Fafhrd and the Gray Mouser make their comic book debut in Wonder Woman #202, October 1972

Perhaps most unexpectedly, Fafhrd and the Mouser turned up in Wonder Woman #202 (October 1972), the first of two issues that were written by prominent science fiction novelist Samuel R. Delany, before starring in their own short-lived DC series called Sword of Sorcery. Howard Chaykin and Mike Mignola later produced another short-lived series of comic adaptations for Marvel’s Epic Comics imprint in 1990 and 1991, the trade paperback collection of which was released by Dark Horse in 2007.

Meanwhile, thinly-disguised but very recognizable versions of the pair have turned up in Marvel’s Conan comics, DC’s Fables, and Terry Pratchett’s Discworld novels.
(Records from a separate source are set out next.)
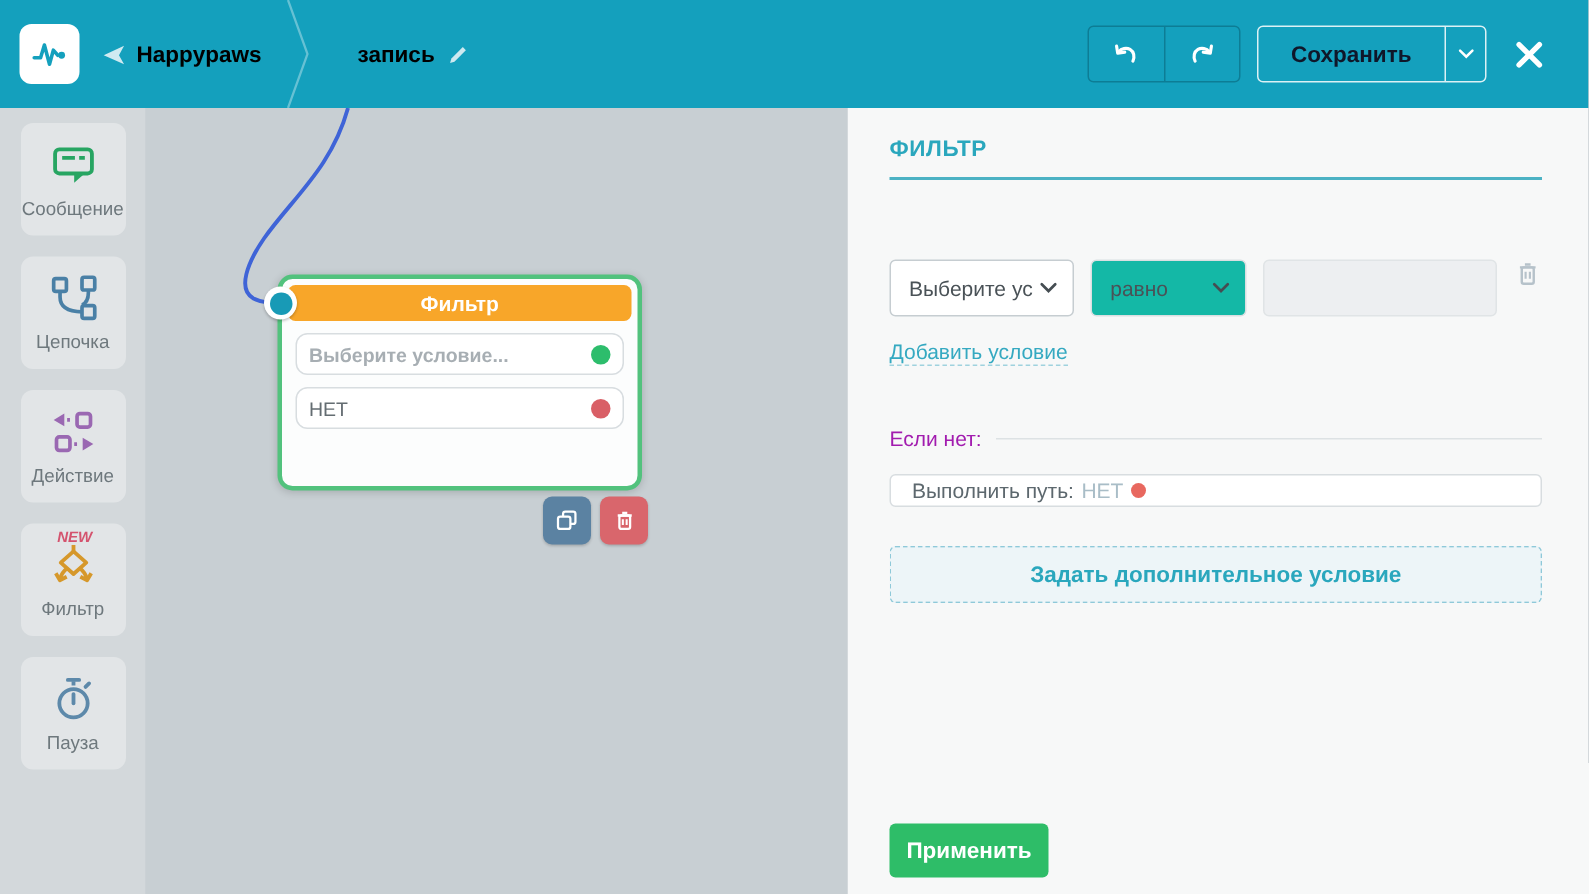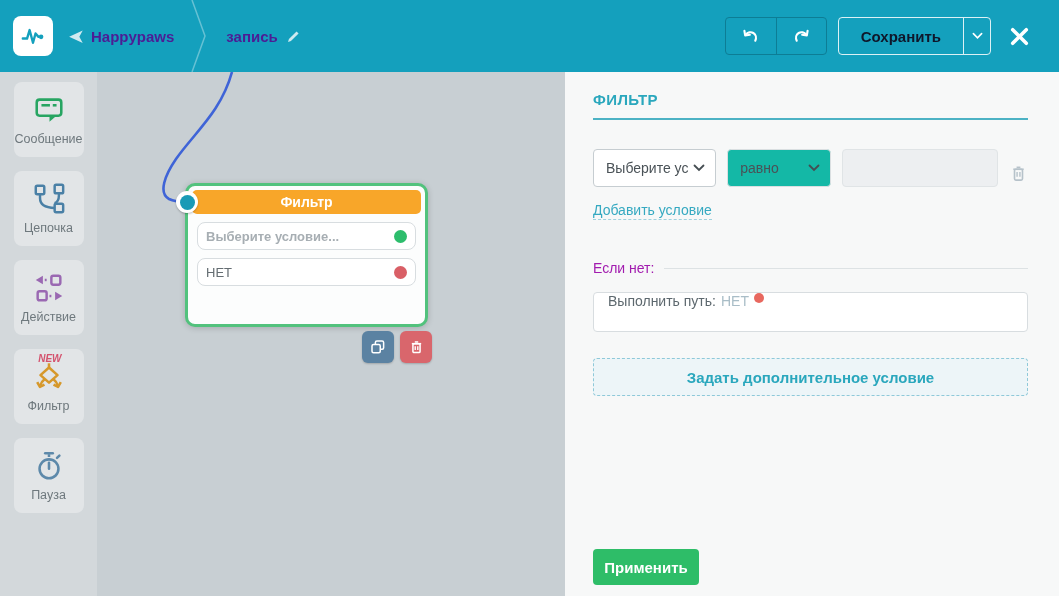--- a/index.html
+++ b/index.html
@@ -5,24 +5,24 @@
   * { box-sizing: border-box; margin: 0; padding: 0; }
   html,body { width:1059px; height:596px; overflow:hidden; }
   body { font-family: "Liberation Sans", "DejaVu Sans", sans-serif; background:#c8cfd3; }
 
   .app { width:1059px; height:596px; display:flex; flex-direction:column; }
 
   
   .topbar { height:72px; flex:0 0 72px; background:#14a0bd; display:flex; align-items:center; position:relative; }
   .logo { width:40px; height:40px; margin-left:13px; background:#fff; border-radius:8px;
           display:flex; align-items:center; justify-content:center; cursor:pointer; flex:0 0 40px;}
-  .crumb { display:flex; align-items:center; gap:7px; color:#4c1d95; font-size:15px; font-weight:700; cursor:pointer; }
+  .crumb { display:flex; align-items:center; gap:7px; color:#000000; font-size:15px; font-weight:700; cursor:pointer; }
   .crumb-bot { margin-left:14px; }
   .sep { height:72px; margin-left:16px; }
-  .crumb-flow { margin-left:18px; }
+  .crumb-flow { margin-left:30px; }
   .topbar-right { margin-left:auto; margin-right:28px; display:flex; align-items:center; gap:11px; }
   .undo-group { display:flex; border:1px solid #0d7d95; border-radius:4px; overflow:hidden; }
   .undo-group button { width:50px; height:36px; background:transparent; border:none; cursor:pointer;
                        display:flex; align-items:center; justify-content:center; }
   .undo-group button + button { border-left:1px solid #0d7d95; }
   .mirror { transform:scaleX(-1); }
   .save-split { display:flex; border:1px solid rgba(255,255,255,.85); border-radius:4px; height:38px; overflow:hidden; }
   .save-main { background:transparent; border:none; color:#0f172a; font-size:15px; font-weight:700;
                padding:0 22px; cursor:pointer; font-family:inherit; }
   .save-caret { width:27px; background:transparent; border:none; border-left:1px solid rgba(255,255,255,.85);
@@ -65,35 +65,35 @@
   .mini-btn { width:32px; height:32px; border:none; border-radius:6px; cursor:pointer;
               display:flex; align-items:center; justify-content:center; box-shadow:0 1px 2px rgba(0,0,0,.2); }
   .copy-btn { background:#5b82a2; }
   .del-btn { background:#d9666c; }
 
   
   .panel { width:494px; flex:0 0 494px; background:#f7f8f8; padding:19px 31px 11px 28px;
            display:flex; flex-direction:column; }
   .panel-title { font-size:15px; font-weight:700; color:#2aa7bd; letter-spacing:.4px; margin-bottom:10px; }
   .panel-rule { height:2px; background:#4cb2c4; margin-bottom:29px; }
-  .cond-row { display:flex; align-items:flex-end; gap:11px; }
+  .cond-row { display:flex; align-items:flex-start; gap:11px;margin-top:24px; }
   .selectbox { height:38px; border-radius:4px; display:flex; align-items:center; justify-content:space-between;
                padding:0 10px 0 12px; font-size:14px; color:#4a5257; cursor:pointer; }
   .select-white { width:132px; background:#fff; border:1px solid #c6cdd1; }
   .select-gray { width:111px; background:#14b8a6; border:1px solid #dadfe1; }
   .value-input { height:38px; width:156px; background:#edeff1; border:1px solid #e0e4e6;
                  border-radius:4px; padding:0 10px; font-size:14px; font-family:inherit; color:#4a5257; }
   .trash-btn { margin-left:auto; background:none; border:none; cursor:pointer; padding:0; }
   .add-link { margin-top:15px; font-size:14px; color:#35a9c1; width:max-content;
               border-bottom:1px dashed #9fd2de; padding-bottom:1px; cursor:pointer; }
   .else-row { margin-top:40px; display:flex; align-items:center; gap:10px; }
   .else-label { color:#a21caf; font-size:14px; white-space:nowrap; }
   .else-line { flex:1; height:1px; background:#dde2e4; }
-  .path-box { margin-top:16px; height:40px; background:#fff; border:1px solid #d8dde0; border-radius:4px;
-              display:flex; align-items:flex-start; padding:0 14px; font-size:14px; gap:5px; cursor:pointer; }
+  .path-box { margin-top:16px; height:22px; background:#fff; border:1px solid #d8dde0; border-radius:4px;
+              display:flex; align-items:center; padding:0 14px; font-size:14px; gap:5px; cursor:pointer; }
   .path-label { color:#5d686e; }
   .path-value { color:#a9bdc7; }
   .extra-btn { margin-top:26px; height:38px; background:#edf5f8; border:1px dashed #8fc9d9; border-radius:4px;
                color:#2aa7bd; font-weight:700; font-size:15px; display:flex; align-items:center;
                justify-content:center; cursor:pointer; font-family:inherit; width:100%; }
   .apply-btn { margin-top:auto; width:106px; height:36px; background:#2ebd68; border:none; border-radius:4px;
                color:#fff; font-weight:700; font-size:15px; cursor:pointer; font-family:inherit; }
 </style>
 </head>
 <body>

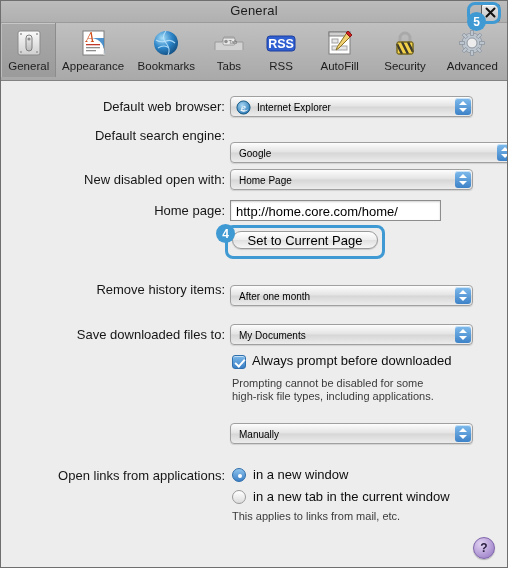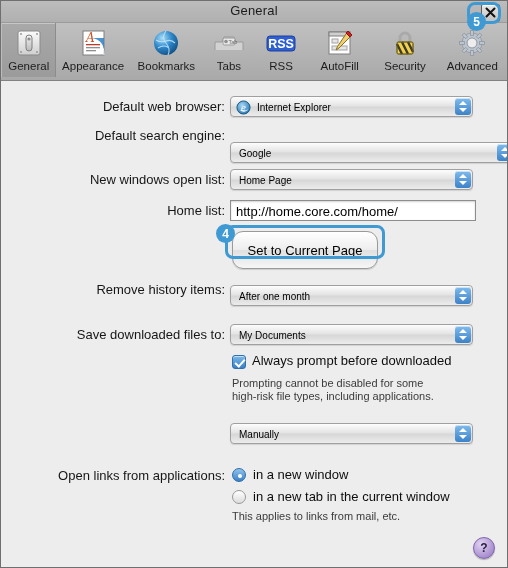--- a/index.html
+++ b/index.html
@@ -103,21 +103,21 @@
     box-shadow:inset 0 1px 2px rgba(0,0,0,.18);
     cursor:text;
   }
   .textfield span{
     position:absolute;left:5px;top:2px;font-size:13px;color:#000;line-height:17px;
     white-space:nowrap;
   }
 
   
   .pushbtn{
-    position:absolute;height:38px;box-sizing:border-box;
+    position:absolute;height:18px;box-sizing:border-box;
     background:linear-gradient(#ffffff,#ededed 50%,#e0e0e0 51%,#f6f6f6);
     border:1px solid #9a9a9a;border-radius:11px;
     box-shadow:0 1px 1px rgba(0,0,0,.14);
     cursor:pointer;
     display:flex;align-items:center;justify-content:center;
   }
   .pushbtn span{font-size:13px;color:#000;}
 
   
   .cbx{
@@ -335,31 +335,31 @@
 
     <div class="lab" style="right:284px;top:47px">Default search engine:</div>
     <div class="popup" style="left:229px;top:61px;width:285px">
       <div class="val">Google</div>
       <div class="stepper">
         <div class="ar up"></div>
           <div class="ar dn"></div>
       </div>
     </div>
 
-    <div class="lab" style="right:284px;top:91px">New windows open list:</div>
+    <div class="lab" style="right:284px;top:91px">New disabled open with:</div>
     <div class="popup" style="left:229px;top:88px;width:243px">
       <div class="val">Home Page</div>
       <div class="stepper">
         <div class="ar up"></div>
           <div class="ar dn"></div>
       </div>
     </div>
 
-    <div class="lab" style="right:284px;top:122px">Home list:</div>
-    <div class="textfield" style="left:229px;top:119px;width:246px">
+    <div class="lab" style="right:284px;top:122px">Home page:</div>
+    <div class="textfield" style="left:229px;top:119px;width:211px">
       <span>http://home.core.com/home/</span>
     </div>
 
     <div class="pushbtn" style="left:231px;top:150px;width:146px">
       <span>Set to Current Page</span>
     </div>
     <div class="anno-box" style="left:224px;top:144px;width:160px;height:34px"></div>
     <div class="anno-badge" style="left:215px;top:143px">4</div>
 
     <div class="lab" style="right:284px;top:201px">Remove history items:</div>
But pound-for-pound, the most enjoyable iteration of the duo remains the original canon of Fritz Leiber stories, which also make a case for being the most enjoyable product of the entire sword-and-sorcery genre. Sadly, as of this writing some of the collections are out of print, but the series has been going in and out of print periodically since their initial publication, so they might soon be available again. Electronic editions are currently available both for the Kindle and in other formats through Fictionwise. However you gotta get ’em, I can unreservedly recommend doing so—Fafhrd and the Gray Mouser will deservedly (and characteristically) live large in your imagination for a long time.

  1. Dion says:

    The “Flashing Swords” cover looks like a Frank Frazetta!